**Task item**
Every line of the entries below from the one containing "Antrim | Ann Pfoser Darby: 31 -> 33" to the one containing "Grand total | Wayne Green: 2070 -> 593", both ends included, must be written out exactly. No other line belongs in the answer.

[Study material — start]

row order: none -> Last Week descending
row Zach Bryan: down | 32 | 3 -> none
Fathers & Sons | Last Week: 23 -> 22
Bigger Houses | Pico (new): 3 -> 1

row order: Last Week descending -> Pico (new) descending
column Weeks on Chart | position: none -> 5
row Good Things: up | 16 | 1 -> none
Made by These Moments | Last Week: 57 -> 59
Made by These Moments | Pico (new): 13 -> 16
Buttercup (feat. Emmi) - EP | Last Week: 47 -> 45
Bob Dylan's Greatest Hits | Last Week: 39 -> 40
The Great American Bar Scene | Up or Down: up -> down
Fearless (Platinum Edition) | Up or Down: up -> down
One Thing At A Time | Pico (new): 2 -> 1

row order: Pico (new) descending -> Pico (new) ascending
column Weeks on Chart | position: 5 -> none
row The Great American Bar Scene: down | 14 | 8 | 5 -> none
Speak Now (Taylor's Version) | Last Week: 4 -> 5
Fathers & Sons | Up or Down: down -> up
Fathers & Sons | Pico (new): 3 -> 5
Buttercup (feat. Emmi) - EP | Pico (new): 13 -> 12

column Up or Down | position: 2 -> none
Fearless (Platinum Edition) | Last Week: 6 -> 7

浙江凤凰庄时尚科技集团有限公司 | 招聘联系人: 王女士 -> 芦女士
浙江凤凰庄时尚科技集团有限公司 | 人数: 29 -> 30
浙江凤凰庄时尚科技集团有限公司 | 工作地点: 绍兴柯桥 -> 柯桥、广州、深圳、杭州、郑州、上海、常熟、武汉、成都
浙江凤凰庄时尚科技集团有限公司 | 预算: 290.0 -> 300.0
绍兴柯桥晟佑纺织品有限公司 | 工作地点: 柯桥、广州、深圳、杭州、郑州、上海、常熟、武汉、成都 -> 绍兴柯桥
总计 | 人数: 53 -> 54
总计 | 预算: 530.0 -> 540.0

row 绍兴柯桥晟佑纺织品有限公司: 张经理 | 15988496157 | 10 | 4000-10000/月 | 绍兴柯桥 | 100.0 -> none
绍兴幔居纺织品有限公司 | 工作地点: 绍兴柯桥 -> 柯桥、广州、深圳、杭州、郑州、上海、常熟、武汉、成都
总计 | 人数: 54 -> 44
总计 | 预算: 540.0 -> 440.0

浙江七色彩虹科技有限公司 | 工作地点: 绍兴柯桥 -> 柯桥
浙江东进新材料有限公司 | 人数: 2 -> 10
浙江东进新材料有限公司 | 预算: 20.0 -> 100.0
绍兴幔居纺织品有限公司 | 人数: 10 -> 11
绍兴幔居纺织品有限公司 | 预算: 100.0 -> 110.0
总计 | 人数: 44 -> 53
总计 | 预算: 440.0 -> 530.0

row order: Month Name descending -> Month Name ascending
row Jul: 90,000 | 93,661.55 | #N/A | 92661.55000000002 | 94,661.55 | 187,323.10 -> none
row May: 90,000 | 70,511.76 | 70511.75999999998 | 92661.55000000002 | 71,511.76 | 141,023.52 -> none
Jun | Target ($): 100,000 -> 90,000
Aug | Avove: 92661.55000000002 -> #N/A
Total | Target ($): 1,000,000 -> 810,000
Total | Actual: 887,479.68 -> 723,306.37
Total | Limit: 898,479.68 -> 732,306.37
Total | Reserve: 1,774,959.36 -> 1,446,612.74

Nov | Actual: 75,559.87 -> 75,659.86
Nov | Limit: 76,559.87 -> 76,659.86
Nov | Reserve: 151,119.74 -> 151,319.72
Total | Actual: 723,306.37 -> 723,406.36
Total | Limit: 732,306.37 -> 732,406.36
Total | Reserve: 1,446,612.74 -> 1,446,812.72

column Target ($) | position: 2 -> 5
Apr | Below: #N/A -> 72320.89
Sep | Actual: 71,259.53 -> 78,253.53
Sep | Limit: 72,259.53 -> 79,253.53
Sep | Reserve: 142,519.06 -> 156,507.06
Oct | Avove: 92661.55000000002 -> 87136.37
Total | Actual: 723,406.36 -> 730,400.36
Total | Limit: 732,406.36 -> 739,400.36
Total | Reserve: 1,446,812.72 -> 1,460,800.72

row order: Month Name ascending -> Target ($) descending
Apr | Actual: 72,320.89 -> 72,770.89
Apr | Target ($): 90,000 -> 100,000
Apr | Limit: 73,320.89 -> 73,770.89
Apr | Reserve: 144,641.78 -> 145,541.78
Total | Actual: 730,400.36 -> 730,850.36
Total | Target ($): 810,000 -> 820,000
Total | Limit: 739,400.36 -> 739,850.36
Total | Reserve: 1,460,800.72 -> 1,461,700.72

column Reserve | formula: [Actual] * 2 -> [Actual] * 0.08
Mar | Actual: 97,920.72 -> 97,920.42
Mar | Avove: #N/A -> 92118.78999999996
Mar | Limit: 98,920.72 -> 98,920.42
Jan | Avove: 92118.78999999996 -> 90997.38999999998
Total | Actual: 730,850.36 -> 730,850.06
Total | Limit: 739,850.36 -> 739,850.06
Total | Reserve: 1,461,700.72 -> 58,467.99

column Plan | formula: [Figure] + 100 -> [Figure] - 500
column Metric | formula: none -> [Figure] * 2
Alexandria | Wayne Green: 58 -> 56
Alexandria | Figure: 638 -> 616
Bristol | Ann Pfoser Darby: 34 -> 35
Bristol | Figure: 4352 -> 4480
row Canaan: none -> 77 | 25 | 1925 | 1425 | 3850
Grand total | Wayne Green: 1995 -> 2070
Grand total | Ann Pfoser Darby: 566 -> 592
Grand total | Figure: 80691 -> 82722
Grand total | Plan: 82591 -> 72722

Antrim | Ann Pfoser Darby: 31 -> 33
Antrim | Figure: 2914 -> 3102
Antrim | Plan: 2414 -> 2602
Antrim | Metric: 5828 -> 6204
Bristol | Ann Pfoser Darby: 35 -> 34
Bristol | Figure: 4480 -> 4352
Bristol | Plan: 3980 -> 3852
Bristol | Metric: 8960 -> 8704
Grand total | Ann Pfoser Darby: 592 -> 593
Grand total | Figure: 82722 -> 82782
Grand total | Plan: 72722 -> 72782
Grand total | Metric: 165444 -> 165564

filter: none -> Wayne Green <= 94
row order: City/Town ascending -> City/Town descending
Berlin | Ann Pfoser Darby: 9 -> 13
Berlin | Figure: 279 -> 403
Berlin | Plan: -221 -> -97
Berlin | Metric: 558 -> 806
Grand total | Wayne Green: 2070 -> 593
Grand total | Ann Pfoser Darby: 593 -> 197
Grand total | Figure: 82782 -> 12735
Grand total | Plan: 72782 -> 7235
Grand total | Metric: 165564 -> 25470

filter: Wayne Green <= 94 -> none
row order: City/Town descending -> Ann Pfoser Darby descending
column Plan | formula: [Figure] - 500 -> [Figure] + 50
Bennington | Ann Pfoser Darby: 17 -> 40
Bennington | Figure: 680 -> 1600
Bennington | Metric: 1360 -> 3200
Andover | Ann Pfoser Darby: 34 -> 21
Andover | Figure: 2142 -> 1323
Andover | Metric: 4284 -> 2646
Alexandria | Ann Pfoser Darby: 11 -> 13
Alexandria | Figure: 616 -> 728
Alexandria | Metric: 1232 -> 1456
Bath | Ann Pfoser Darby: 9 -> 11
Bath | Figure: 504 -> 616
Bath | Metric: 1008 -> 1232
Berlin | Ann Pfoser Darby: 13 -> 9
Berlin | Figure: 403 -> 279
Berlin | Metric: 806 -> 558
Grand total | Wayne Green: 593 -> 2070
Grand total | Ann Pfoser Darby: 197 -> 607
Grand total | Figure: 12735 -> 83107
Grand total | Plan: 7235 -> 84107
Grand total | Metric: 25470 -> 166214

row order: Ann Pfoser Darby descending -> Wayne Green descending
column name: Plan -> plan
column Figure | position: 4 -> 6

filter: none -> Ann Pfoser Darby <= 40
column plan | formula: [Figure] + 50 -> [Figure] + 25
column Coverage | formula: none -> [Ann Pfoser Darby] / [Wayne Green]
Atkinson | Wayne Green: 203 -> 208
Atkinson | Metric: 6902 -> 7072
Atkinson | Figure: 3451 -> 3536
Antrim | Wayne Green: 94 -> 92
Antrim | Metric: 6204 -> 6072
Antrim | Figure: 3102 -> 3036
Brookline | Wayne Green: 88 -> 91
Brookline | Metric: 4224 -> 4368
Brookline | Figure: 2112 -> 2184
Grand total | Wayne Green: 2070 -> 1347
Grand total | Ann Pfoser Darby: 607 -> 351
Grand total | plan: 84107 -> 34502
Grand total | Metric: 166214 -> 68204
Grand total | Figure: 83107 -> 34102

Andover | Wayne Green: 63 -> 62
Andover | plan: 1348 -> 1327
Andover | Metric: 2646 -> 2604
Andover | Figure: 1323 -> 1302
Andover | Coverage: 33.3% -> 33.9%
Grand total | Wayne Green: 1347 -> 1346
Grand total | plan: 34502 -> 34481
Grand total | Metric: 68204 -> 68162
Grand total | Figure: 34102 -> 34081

[Study material — finish]

**Written response**
Antrim | Ann Pfoser Darby: 31 -> 33
Antrim | Figure: 2914 -> 3102
Antrim | Plan: 2414 -> 2602
Antrim | Metric: 5828 -> 6204
Bristol | Ann Pfoser Darby: 35 -> 34
Bristol | Figure: 4480 -> 4352
Bristol | Plan: 3980 -> 3852
Bristol | Metric: 8960 -> 8704
Grand total | Ann Pfoser Darby: 592 -> 593
Grand total | Figure: 82722 -> 82782
Grand total | Plan: 72722 -> 72782
Grand total | Metric: 165444 -> 165564

filter: none -> Wayne Green <= 94
row order: City/Town ascending -> City/Town descending
Berlin | Ann Pfoser Darby: 9 -> 13
Berlin | Figure: 279 -> 403
Berlin | Plan: -221 -> -97
Berlin | Metric: 558 -> 806
Grand total | Wayne Green: 2070 -> 593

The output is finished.